Шеравкан увидел залитый солнцем двор караван сарая... разномастных постояльцев, занятых своими делами, но дружно повернувшихся на скрип деревянных ступеней. Сконфуженное лицо хивинского купца, озирающегося так, будто вернулся с того света. И уже смех, улыбки, оклики: о-о-о, молодец!.. давай-давай, дружище!.. еще не хватало — разболеться в дороге!.. что еще выдумал!.. Аллах лучше знает, когда нам болеть, а когда быть здоровыми!.. когда жить, а когда прощаться с жизнью!.. Аллах ведь лучше знает, правда?.. Ведь правда?..

Так оно и было.

Душа принадлежала Господу, была предоставлена человеку во временное пользование, и под утро Всевышний послал ангела Азраила, чтобы вернуть себе свое имущество.
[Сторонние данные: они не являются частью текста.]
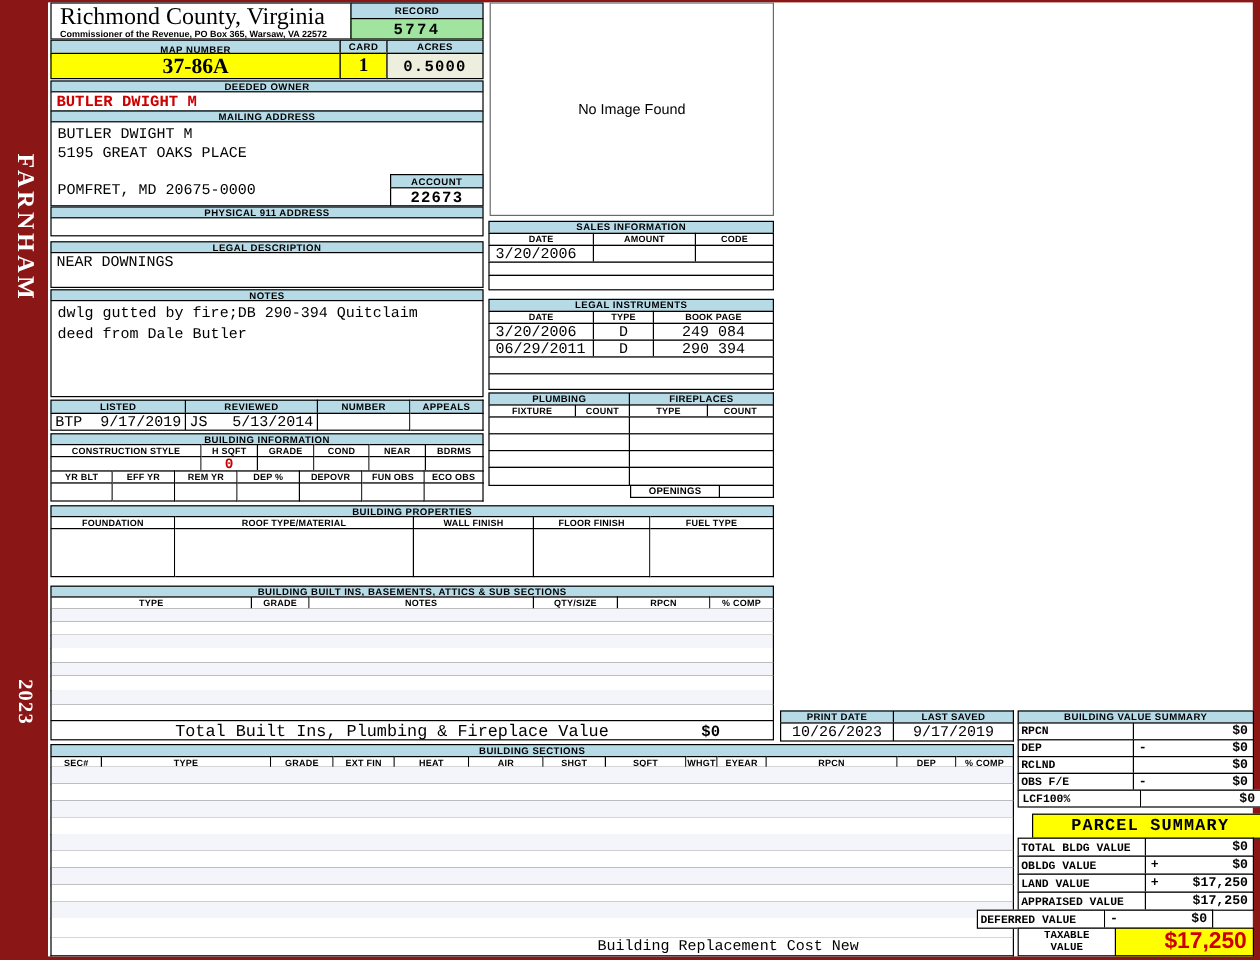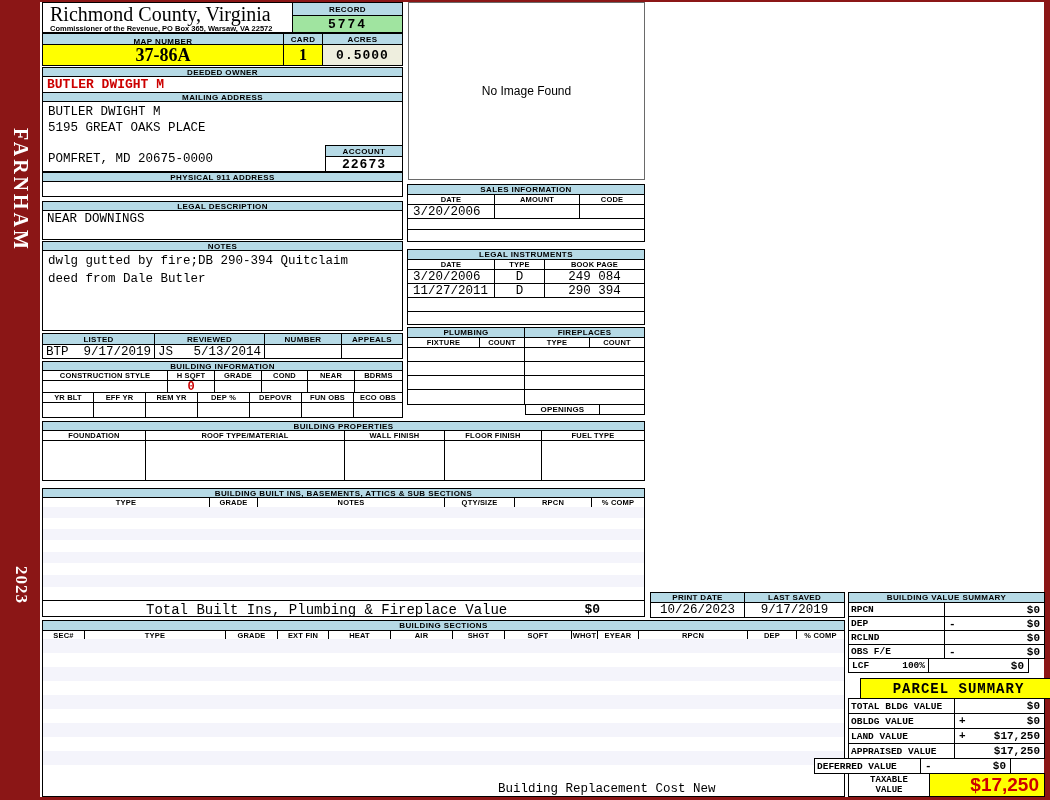--- a/index.html
+++ b/index.html
@@ -145,21 +145,21 @@
     <div class="hc" style="width:88px">DATE</div>
     <div class="hc" style="width:50px">TYPE</div>
     <div class="hc" style="width:100px">BOOK PAGE</div>
   </div>
   <div class="row" style="left:407px;top:269px;height:15px">
     <div class="vc" style="width:88px;padding-left:5px">3/20/2006</div>
     <div class="vc" style="width:50px;justify-content:center">D</div>
     <div class="vc" style="width:100px;justify-content:center">249 084</div>
   </div>
   <div class="row" style="left:407px;top:283px;height:15px">
-    <div class="vc" style="width:88px;padding-left:5px">11/27/2011</div>
+    <div class="vc" style="width:88px;padding-left:5px">06/29/2011</div>
     <div class="vc" style="width:50px;justify-content:center">D</div>
     <div class="vc" style="width:100px;justify-content:center">290 394</div>
   </div>
   <div class="box" style="left:407px;top:297px;width:238px;height:15px"></div>
   <div class="box" style="left:407px;top:311px;width:238px;height:14px"></div>
 
   <div class="row" style="left:407px;top:327px;height:11px">
     <div class="bc" style="width:118px">PLUMBING</div>
     <div class="bc" style="width:120px">FIREPLACES</div>
   </div>
@@ -260,21 +260,21 @@
     </div>
   </div>
   <div class="row" style="left:848px;top:644px;height:15px">
     <div class="vc" style="width:97px;font:bold 9.5px 'Liberation Mono',monospace;padding-left:2px">OBS F/E</div>
     <div class="vc" style="width:100px;font:bold 11px 'Liberation Mono',monospace;justify-content:space-between;padding:0 4px">
       <span>-</span>
       <span>$0</span>
     </div>
   </div>
   <div class="row" style="left:848px;top:658px;height:15px">
-    <div class="vc" style="width:81px;font:bold 9.5px 'Liberation Mono',monospace;justify-content:space-between;padding:0 3px">
+    <div class="vc" style="width:103px;font:bold 9.5px 'Liberation Mono',monospace;padding:0 3px">
       <span>LCF</span>
       <span>100%</span>
     </div>
     <div class="vc" style="width:100px;font:bold 11px 'Liberation Mono',monospace;justify-content:space-between;padding:0 4px">
       <span></span>
       <span>$0</span>
     </div>
   </div>
 
   <div class="bar" style="left:42px;top:620px;width:803px;height:11px">BUILDING SECTIONS</div>

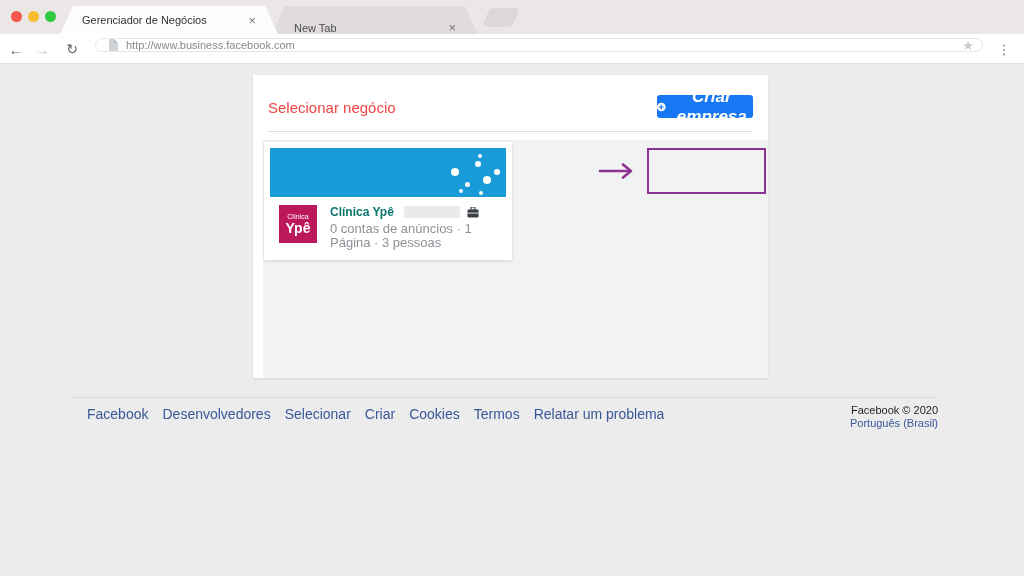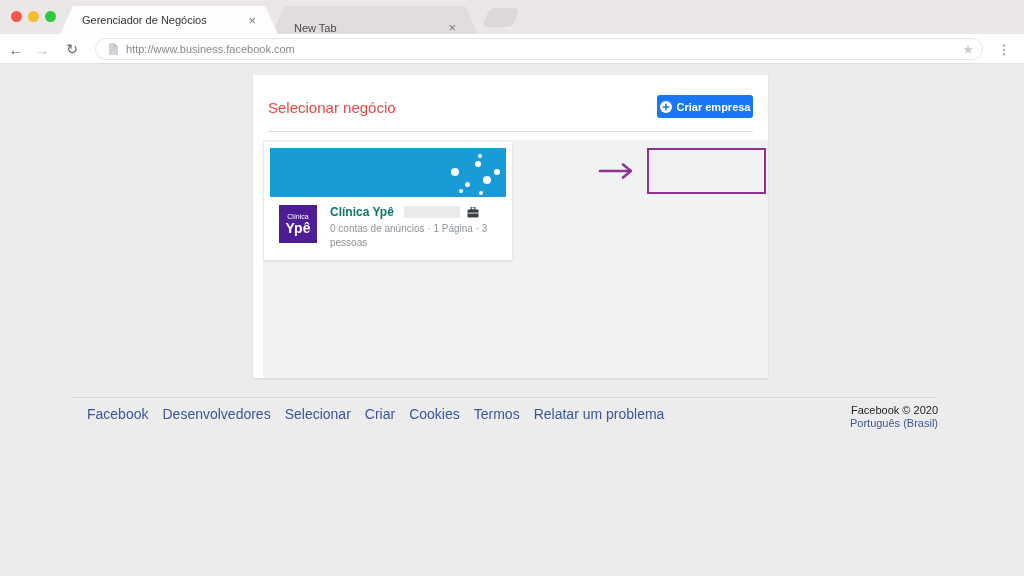--- a/index.html
+++ b/index.html
@@ -18,64 +18,64 @@
   .tab.active { left:60px; width:218px; background:#fdfdfd; z-index:2; }
   .tab.inactive { left:272px; width:206px; background:#e0dcdc; color:#4c4c4c;align-items:flex-end; }
   .tab .close { margin-left:auto; color:#7a7a7a; font-size:13px; line-height:1; cursor:default; }
   .tab-stub { position:absolute; left:486px; top:8px; width:30px; height:19px; background:#dcd8d8;
               border-radius:5px; transform:skewX(-22deg); }
   .toolbar { position:absolute; left:0; top:34px; width:1024px; height:30px; background:#ffffff;
              border-bottom:1px solid #e2e2e2; }
   .navbtn { position:absolute; top:0; height:30px; display:flex; align-items:center; justify-content:center;
             width:20px; font-size:15px; color:#5f6368; }
   .navbtn.back{ left:6px; } .navbtn.fwd{ left:32px; color:#c1c5c9; } .navbtn.reload{ left:62px; font-size:14px; }
-  .urlbar { position:absolute; left:95px; top:4px; width:888px; height:22px; background:#fff;
+  .urlbar { position:absolute; left:95px; top:4px; width:888px; height:14px; background:#fff;
             border:1px solid #e7e4e4; border-radius:11px; display:flex; align-items:center; }
   .doc-ico { width:9px; height:12px; background:#cfd2d6; border-radius:1px; margin-left:13px; position:relative; }
   .doc-ico:after{ content:""; position:absolute; right:0; top:0; border:2px solid #ffffff;
                   border-left-color:#b9bcc0; border-bottom-color:#b9bcc0; }
   .url-text { font-size:11px; color:#85888c; margin-left:8px; }
   .star { position:absolute; right:8px; top:50%; transform:translateY(-50%); color:#c8cacc; font-size:13px; }
   .menu-dots { position:absolute; left:997px; top:0; height:30px; width:14px; display:flex;
                align-items:center; justify-content:center; color:#5f6368; font-size:13px; letter-spacing:0; }
 
   
   .viewport { position:absolute; left:0; top:64px; width:1024px; height:512px; background:#ececec; }
   .panel { position:absolute; left:253px; top:11px; width:515px; height:303px; background:#ffffff;
            box-shadow:0 1px 2px rgba(0,0,0,0.10); }
   .panel-header { position:relative; height:65px; }
   .panel-title { position:absolute; left:15px; top:24px; font-size:15px; color:#ef4444; }
   .panel-divider { position:absolute; left:15px; right:15px; top:56px; height:1px; background:#dddddd; }
   .list-area { position:absolute; left:10px; top:65px; right:0; bottom:0; background:#f1f2f2; }
 
   .create-btn { position:absolute; left:404px; top:20px; width:96px; height:23px; background:#1877f2;
                 border:none; border-radius:3px; display:flex; align-items:center; justify-content:center;
-                gap:5px; color:#fff; font-size:11px; font-weight:bold; font-family:inherit; }
+                gap:5px; color:#fff; font-size:17px; font-weight:bold; font-family:inherit;font-style:italic; }
 
   
   .hl-box { position:absolute; left:647px; top:84px; width:119px; height:46px;
             border:2px solid #8e3193; z-index:5; }
   .hl-arrow { position:absolute; left:597px; top:97px; z-index:5; }
 
   
   .biz-card { position:absolute; left:264px; top:78px; width:248px; background:#ffffff; padding:6px;
               box-shadow:0 1px 3px rgba(0,0,0,0.13); }
   .cover { position:relative; width:236px; height:49px; background:#189bd7; overflow:hidden; }
   .dot { position:absolute; background:#ffffff; border-radius:50%; }
   .biz-info { display:flex; padding:8px 0 4px 9px; }
-  .biz-logo { width:38px; height:38px; background:#4c1d95; color:#fff; display:flex; flex-direction:column;
+  .biz-logo { width:38px; height:38px; background:#be185d; color:#fff; display:flex; flex-direction:column;
               align-items:center; justify-content:center; line-height:1; flex:0 0 auto; }
   .biz-logo .small { font-size:7px; }
   .biz-logo .big { font-size:14px; font-weight:bold; margin-top:1px; }
   .biz-text { margin-left:13px; }
   .biz-name-row { display:flex; align-items:center; }
   .biz-name { font-size:12px; font-weight:bold; color:#0f766e; }
   .redacted { width:56px; height:12px; background:#e9eaeb; border-radius:2px; margin-left:10px; }
   .brief { margin-left:7px; display:flex; }
-  .biz-sub { width:180px; font-size:10px; line-height:14px; color:#8c9196; margin-top:3px; }
+  .biz-sub { width:180px; font-size:13px; line-height:14px; color:#8c9196; margin-top:3px; }
 
   
   .footer-divider { position:absolute; left:72px; top:333px; width:865px; height:1px; background:#d9d9d9; }
   .footer-links { position:absolute; left:87px; top:342px; display:flex; gap:14px; }
   .footer-links a { font-size:14px; color:#385898; text-decoration:none; }
   .footer-right { position:absolute; right:86px; top:340px; text-align:right; font-size:11px; line-height:13px; }
   .copyright { color:#1c1e21; }
   .lang { color:#385898; }
 </style>
 </head>

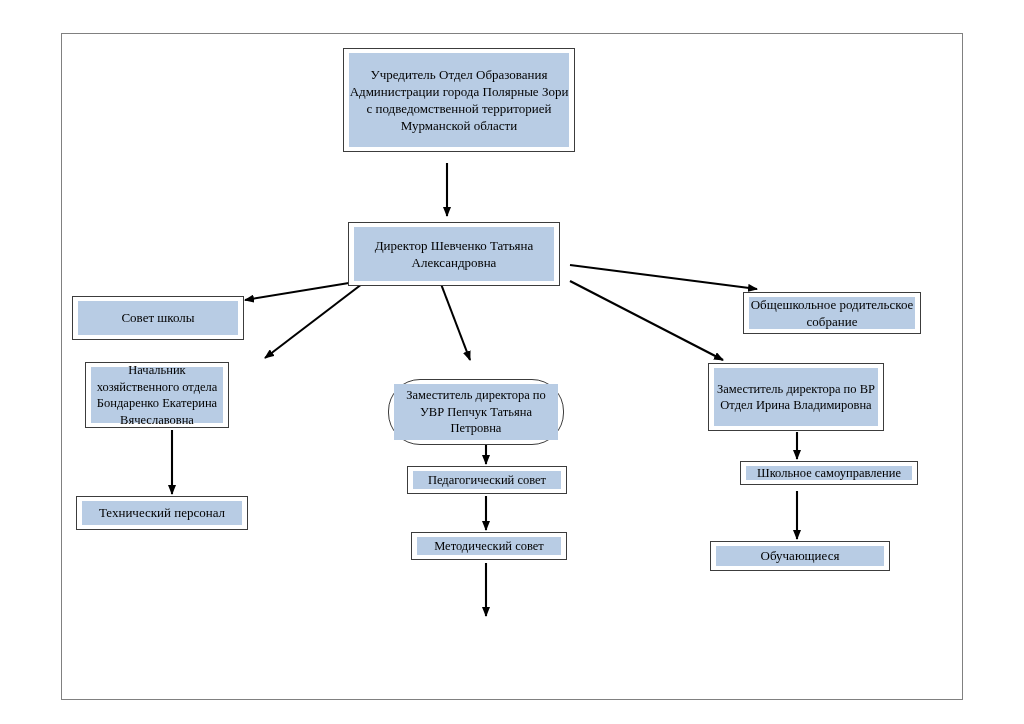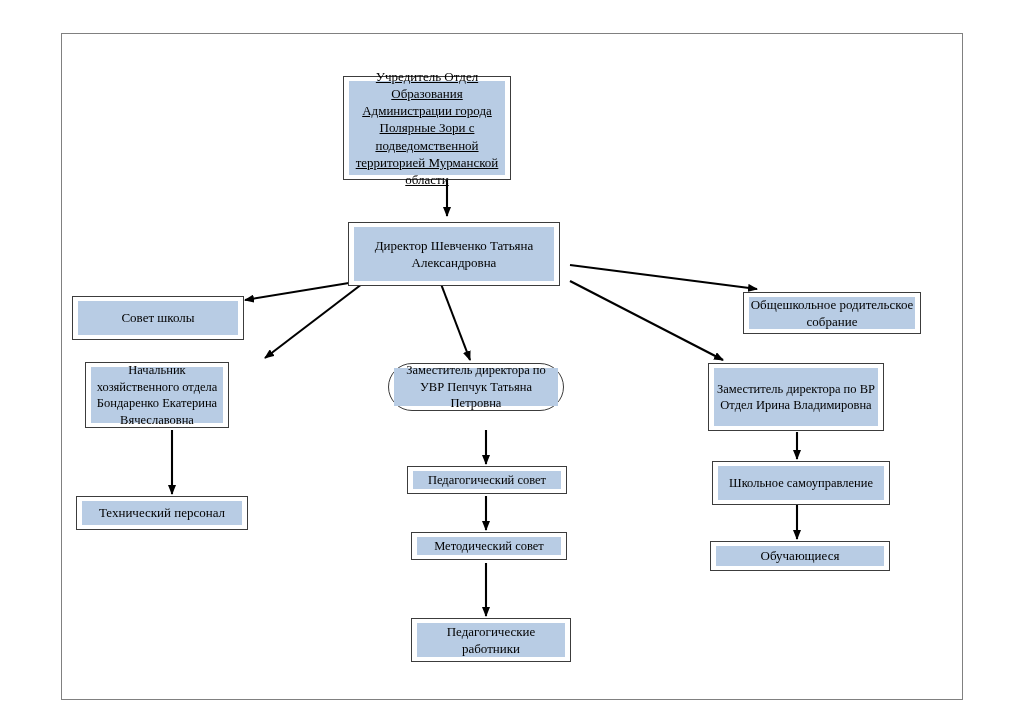--- a/index.html
+++ b/index.html
@@ -83,65 +83,62 @@
       <line x1="570" y1="281" x2="723" y2="360"></line>
       <line x1="172" y1="430" x2="172" y2="494"></line>
       <line x1="486" y1="430" x2="486" y2="464"></line>
       <line x1="486" y1="496" x2="486" y2="530"></line>
       <line x1="486" y1="563" x2="486" y2="616"></line>
       <line x1="797" y1="432" x2="797" y2="459"></line>
       <line x1="797" y1="491" x2="797" y2="539"></line>
     </g>
   </svg>
 
-  <div class="node" style="left:343px; top:76px; width:168px; height:104px;text-decoration:underline;">
+  <div class="node" style="left:343px; top:48px; width:232px; height:104px;">
     <div class="fill t13">Учредитель Отдел Образования Администрации города Полярные Зори с подведомственной территорией Мурманской области</div>
   </div>
 
   <div class="node" style="left:348px; top:222px; width:212px; height:64px;">
     <div class="fill t13">Директор Шевченко Татьяна Александровна</div>
   </div>
 
   <div class="node" style="left:72px; top:296px; width:172px; height:44px;">
     <div class="fill t13">Совет школы</div>
   </div>
 
   <div class="node" style="left:743px; top:292px; width:178px; height:42px;">
     <div class="fill t13">Общешкольное родительское собрание</div>
   </div>
 
   <div class="node" style="left:85px; top:362px; width:144px; height:66px;">
     <div class="fill t12">Начальник хозяйственного отдела Бондаренко Екатерина Вячеславовна</div>
   </div>
 
-  <div class="node" style="left:388px; top:363px; width:176px; height:48px;border-radius:32px;">
+  <div class="node" style="left:388px; top:379px; width:176px; height:66px;border-radius:32px;">
     <div class="fill t12">Заместитель директора по УВР Пепчук Татьяна Петровна</div>
   </div>
 
   <div class="node" style="left:708px; top:363px; width:176px; height:68px;">
     <div class="fill t12">Заместитель директора по ВР Отдел Ирина Владимировна</div>
   </div>
 
   <div class="node" style="left:76px; top:496px; width:172px; height:34px;">
     <div class="fill t13">Технический персонал</div>
   </div>
 
   <div class="node" style="left:407px; top:466px; width:160px; height:28px;">
     <div class="fill t12">Педагогический совет</div>
   </div>
 
   <div class="node" style="left:411px; top:532px; width:156px; height:28px;">
     <div class="fill t12">Методический совет</div>
   </div>
 
-  <div class="node" style="left:411px; top:618px; width:160px; height:44px;">
-    <div class="fill t13">Педагогические работники</div>
-  </div>
 
-  <div class="node" style="left:712px; top:461px; width:178px; height:44px;">
+  <div class="node" style="left:740px; top:461px; width:178px; height:24px;">
     <div class="fill t12">Школьное самоуправление</div>
   </div>
 
   <div class="node" style="left:710px; top:541px; width:180px; height:30px;">
     <div class="fill t13">Обучающиеся</div>
   </div>
 
 </div>
 
 </body></html>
Незримый посланник сошел с небес, приблизился к одру и протянул хивинцу длань, в которой лежало райское яблоко. Учуяв сладостное благоухание этого дивного аромата, душа, приняв обличье мелкой фруктовой мушки, выпорхнула из левой ноздри умиравшего и тут же взмыла в поднебесье, а потом еще выше и еще — к самому небесному престолу, возле которого вечно шелестит бесчисленной листвой Дерево судеб. Некоторое время мушка растерянно сновала между ветвями, читая написанные на листьях имена, и никак не могла найти свое собственное. В конце концов она сообразила, что ее лист должен быть чуточку выше. Поднялась — и тут же радостно обнаружила его, и села на душистый зеленый глянец, и, часто крутя глазастой головой, стала мыть лапки и крылышки.

Похороны

Утро только-только начало отделять тьму от света, а постоялый двор уже проснулся — жил, двигался, покрикивал и был озабочен множеством неотложных надобностей.

Четверо, в числе которых и Шахбаз Бухари, вооружившись мотыгами, ни свет ни заря ушли на кладбище копать могилу.

Тем временем толстый одышливый мулла начал обряд выкупа грехов.

Привели из конюшни лошадь покойного Саида — старую пегую кобылу. Она стояла смирно и только часто взмахивала сильно траченным хвостом. Левую руку, в пальцах которой у него были четки, мулла продел в уздечку. Правой взялся за край большого блюда с пшеничным зерном, комками каменной соли и мелкими деньгами. Другой край блюда держал старик хаджи: то ли по бедности, то ли из-за стыда за недейственность приготовленного им лекарства, приведшую к столь печальному концу, он согласился взять на себя грехи покойного.

Постояльцы столпились, образовав довольно тесный круг.

— Сколько было бедняге? — спросил мулла неожиданно тонким голосом.

— Двадцать пять, — сообщил хивинец.

— До двенадцати лет все мы безгрешны, — вздохнул мулла. — Стало быть, речь идет о тринадцати годах.

Он прочел короткую молитву, закончив словами:

— Саид, сын Аркеша, в своей жизни некоторые религиозные обязанности выполнял вовремя, а некоторые с опозданием. Сейчас пришел его смертный час. А жизни ему было двадцать пять лет.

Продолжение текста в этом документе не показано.